Mashed potatoes were always my thing.
My mom cooked a special dinner of my request every year on my birthday, and it always included mashed potatoes (fried chicken, too). Once a week we ate mashed potatoes at home, with peas, because I loved spooning the little globes into the starch while sucking up all the peppercorn gravy. And Thanksgiving? Everyone in the family knew Tim owned the mashed potato bowl.
Salty, creamy, buttery—all of my favorite things in one whipped package. My thing. And the best Thanksgiving food, bar none.
But my mind has changed. Last Thanksgiving I realized that mashed potatoes are like a Bruce Springsteen album: There's only so much you really need. Ladies and gentlemen, my take is hotter than the burns my brother will sustain while frying that turkey Thursday: Green bean casserole is the best Thanksgiving food. Gooey and crispy, earthy—and not healthy despite the green beans—this is the dish that does it. Green bean casserole is the best.
Need reasons? Fine:
1. Green bean casserole is a meal in itself. Vegetables, salt, a crunchy element, and a creamy element ... voila ... meal. You can't say that about mashed taters, stuffing, cranberry sauce, not even candied yams. And no, charring the yams doesn't qualify as crispy.
2. It's art. Whole turkeys are perfect meal centerpieces, and I'd give candied yams a slight edge in the pretty department (marshmallows are dreamy), but the casserole is a rugged tapestry of green and brown. Guess what else is a rugged tapestry of green and brown? Land. Yes, green bean casserole is the food of the land. By nabbing a forkful of the casserole you're showing appreciation for Earth's mysterious beauty.
3. The fried onion. How often in life are we given an opportunity to liberally add onion rings to a dish because they're necessary?
4. Cream of Mushroom soup. Personal note: I went through a yearlong phase in which every week I ate Campbell's Cream of Mushroom soup for lunch.
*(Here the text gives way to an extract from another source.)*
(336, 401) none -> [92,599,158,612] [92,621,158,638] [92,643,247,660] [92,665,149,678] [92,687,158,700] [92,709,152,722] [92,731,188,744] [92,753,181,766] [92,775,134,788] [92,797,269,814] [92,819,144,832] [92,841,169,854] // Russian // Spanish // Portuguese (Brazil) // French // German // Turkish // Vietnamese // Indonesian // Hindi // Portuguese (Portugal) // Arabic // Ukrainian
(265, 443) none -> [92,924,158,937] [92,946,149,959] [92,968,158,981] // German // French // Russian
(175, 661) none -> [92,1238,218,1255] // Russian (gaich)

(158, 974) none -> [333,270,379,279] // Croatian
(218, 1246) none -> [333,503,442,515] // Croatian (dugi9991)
I don't know if that sounds bad, but it's probably bad. An intensely milky rich roux boosted by earthy mushrooms and garlic "flavoring"? Yes, please. (But actually, no, it's really bad). Have you ever dipped a pastrami and provolone sandwich in cream of mushroom? (Don't.) It's awesome. (Yeah, but see your doctor, too.)
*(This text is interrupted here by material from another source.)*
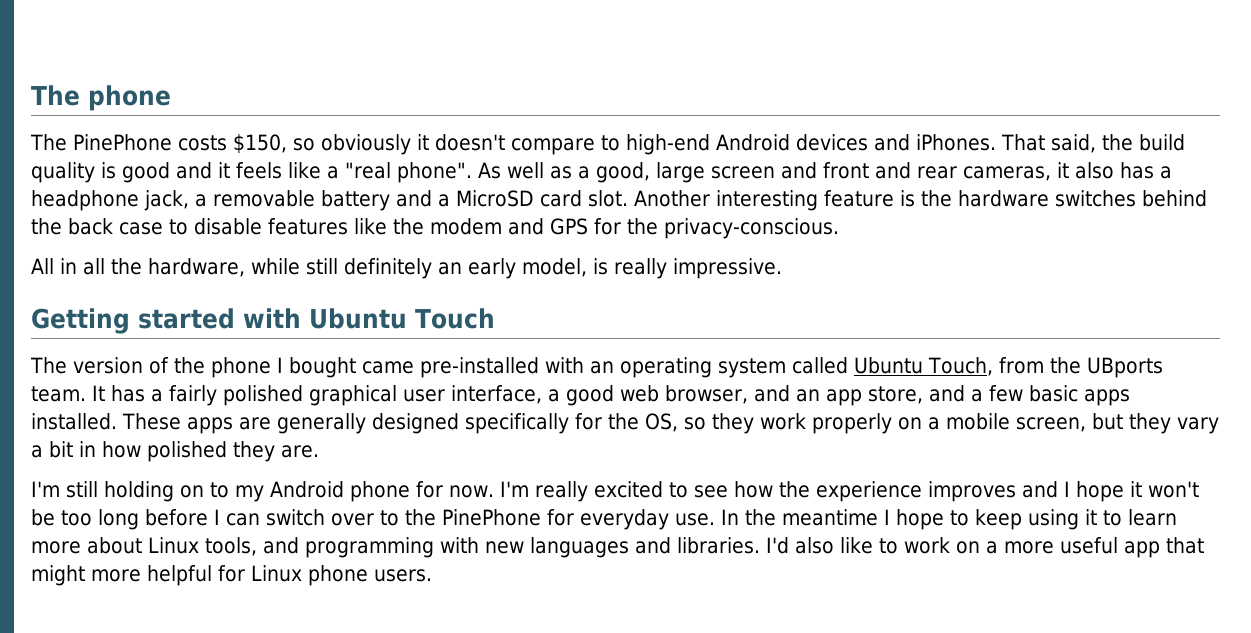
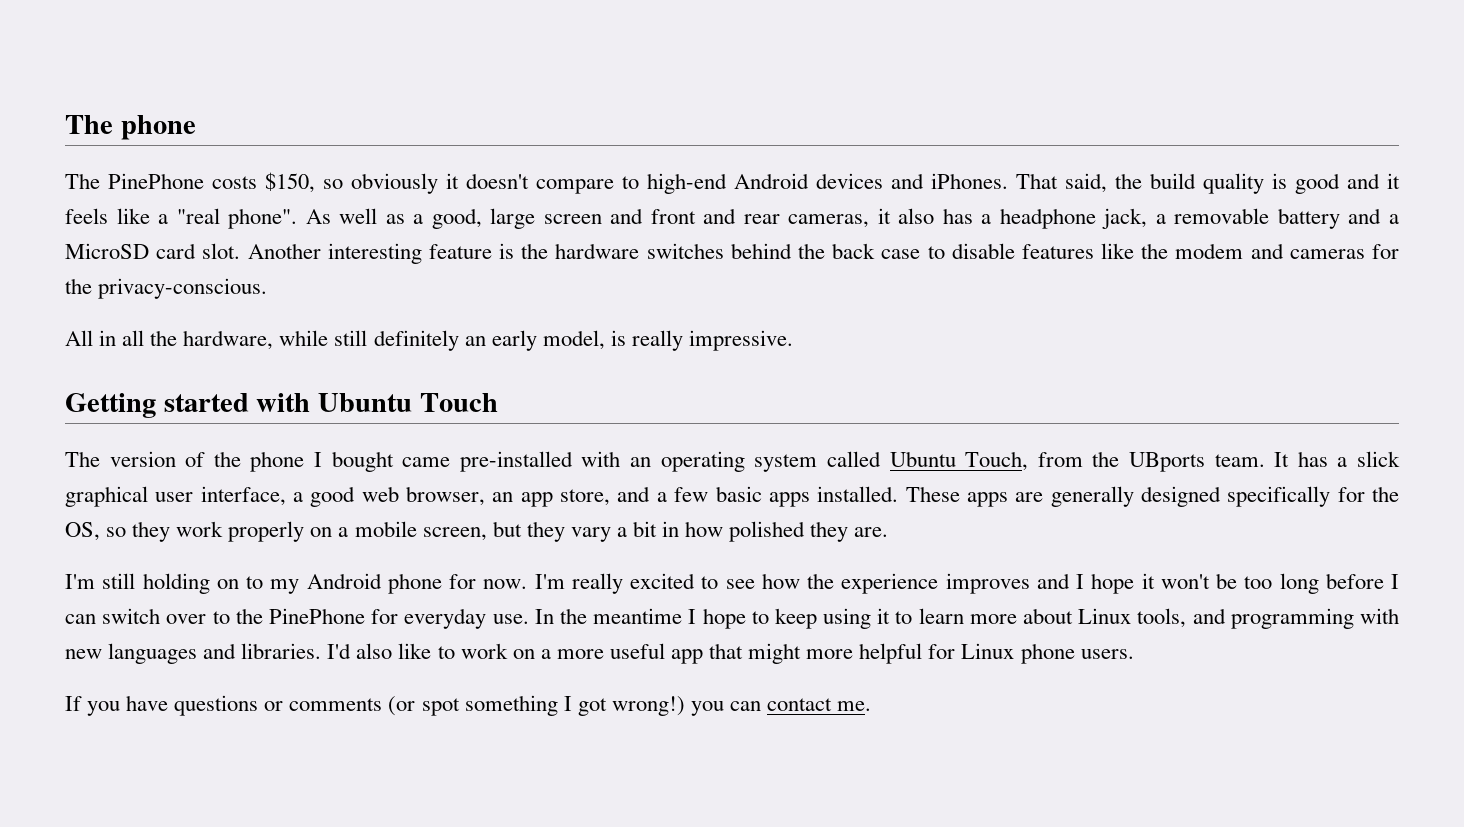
[549,218,588,235] GPS -> [1289,249,1365,259] cameras
[169,385,303,406] fairly polished -> [1357,451,1400,467] slick
[754,385,790,402] and -> (486, 496) none
(432, 575) none -> [65,695,872,716] // If you have questions or comments (or spot something I got wrong!) you can contact me.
5. The origin story. This might be the best thing about green bean casserole: Its origins aren't tied to the very true story of white colonization of indigenous America in the 1600s; instead, they're tied to the very true story of gross recipes writ large during the happy homemaker 1950s.
If you don't know the tale, Campbell's was part of an effort across the industry to get homemakers (read: women) to use non-perishable products for more than their original intent. That meant test kitchen employees were tasked with creating recipes that were printed in newspapers, cookbooks, and on product labels, and promoted in radio and television advertisements.
But Campbell's test kitchen worker Dorcas Reilly (who died a few weeks ago) was dreaming up recipes involving cream of mushroom soup and came up with green bean casserole. And that one lasted. Why? Because it's freaking incredible.
Also the flavor combinations actually makes sense. Steamed or lightly roasted green beans don't pop alone, which is why we like adding chili powder or nuts to them, squeezing lemon on them, and blackening them beyond belief. So why not add a creamy, garlicky substance? And then sprinkle some crunch on top?
Thank you, Ms. Reilly. On Thursday, I will reserve a special moment for the gift you gave the world: The very best Thanksgiving food of all.